(Beginning of Listed records)

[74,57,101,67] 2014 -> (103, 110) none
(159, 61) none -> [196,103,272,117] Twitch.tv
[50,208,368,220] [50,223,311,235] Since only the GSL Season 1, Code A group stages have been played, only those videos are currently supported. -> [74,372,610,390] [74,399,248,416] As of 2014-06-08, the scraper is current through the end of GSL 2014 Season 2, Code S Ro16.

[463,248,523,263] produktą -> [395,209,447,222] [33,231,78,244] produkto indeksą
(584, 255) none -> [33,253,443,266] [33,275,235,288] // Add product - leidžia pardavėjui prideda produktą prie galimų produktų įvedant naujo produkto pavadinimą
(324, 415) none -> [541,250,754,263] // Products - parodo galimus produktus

(End of Listed records)
(Beginning of Listed records)

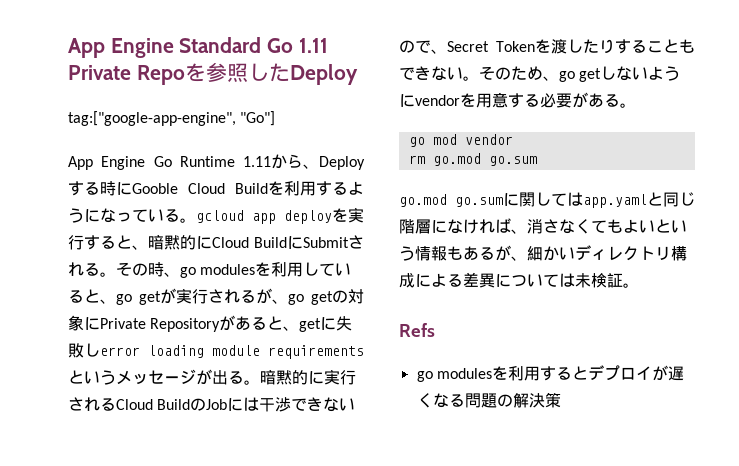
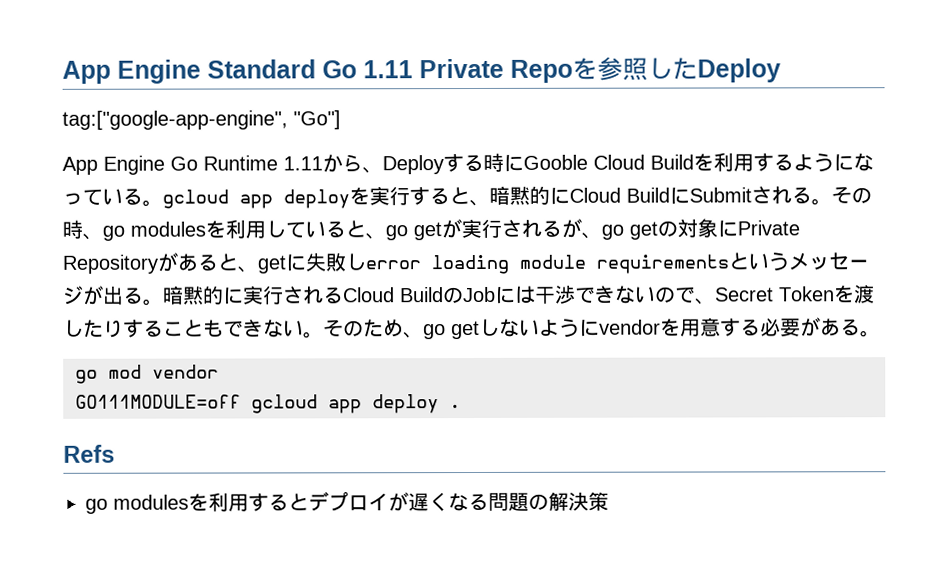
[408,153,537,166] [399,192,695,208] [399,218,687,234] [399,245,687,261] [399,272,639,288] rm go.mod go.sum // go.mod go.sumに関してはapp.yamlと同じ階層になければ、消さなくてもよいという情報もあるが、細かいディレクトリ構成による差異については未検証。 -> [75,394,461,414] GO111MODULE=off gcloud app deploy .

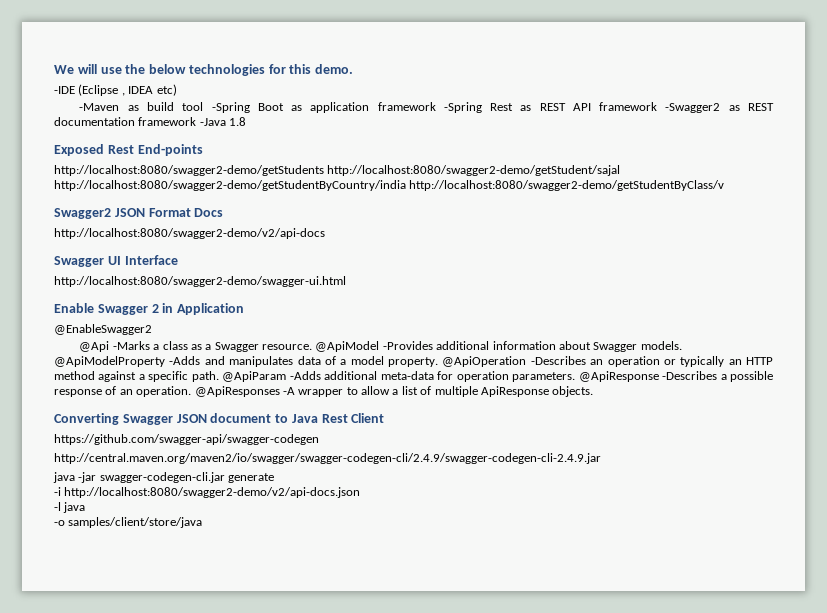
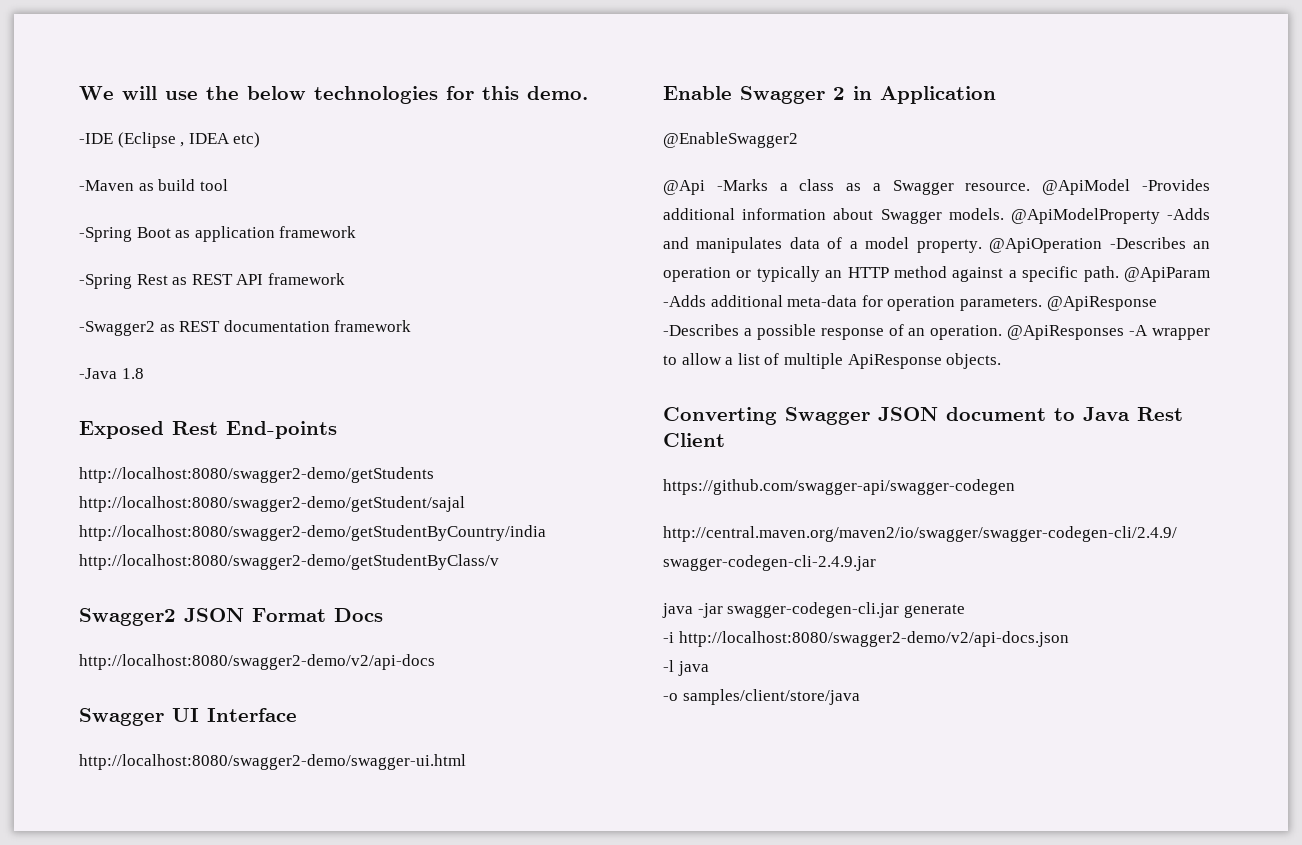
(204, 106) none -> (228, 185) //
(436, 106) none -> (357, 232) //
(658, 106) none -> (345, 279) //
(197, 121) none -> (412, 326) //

(End of Listed records)

■ What you need to do
Only the lines above from the line containing "(436, 106) none -> (357, 232) //" through the line containing "(197, 121) none -> (412, 326) //" should be retyped, exactly and with both ends included.

■ Solved problem
(436, 106) none -> (357, 232) //
(658, 106) none -> (345, 279) //
(197, 121) none -> (412, 326) //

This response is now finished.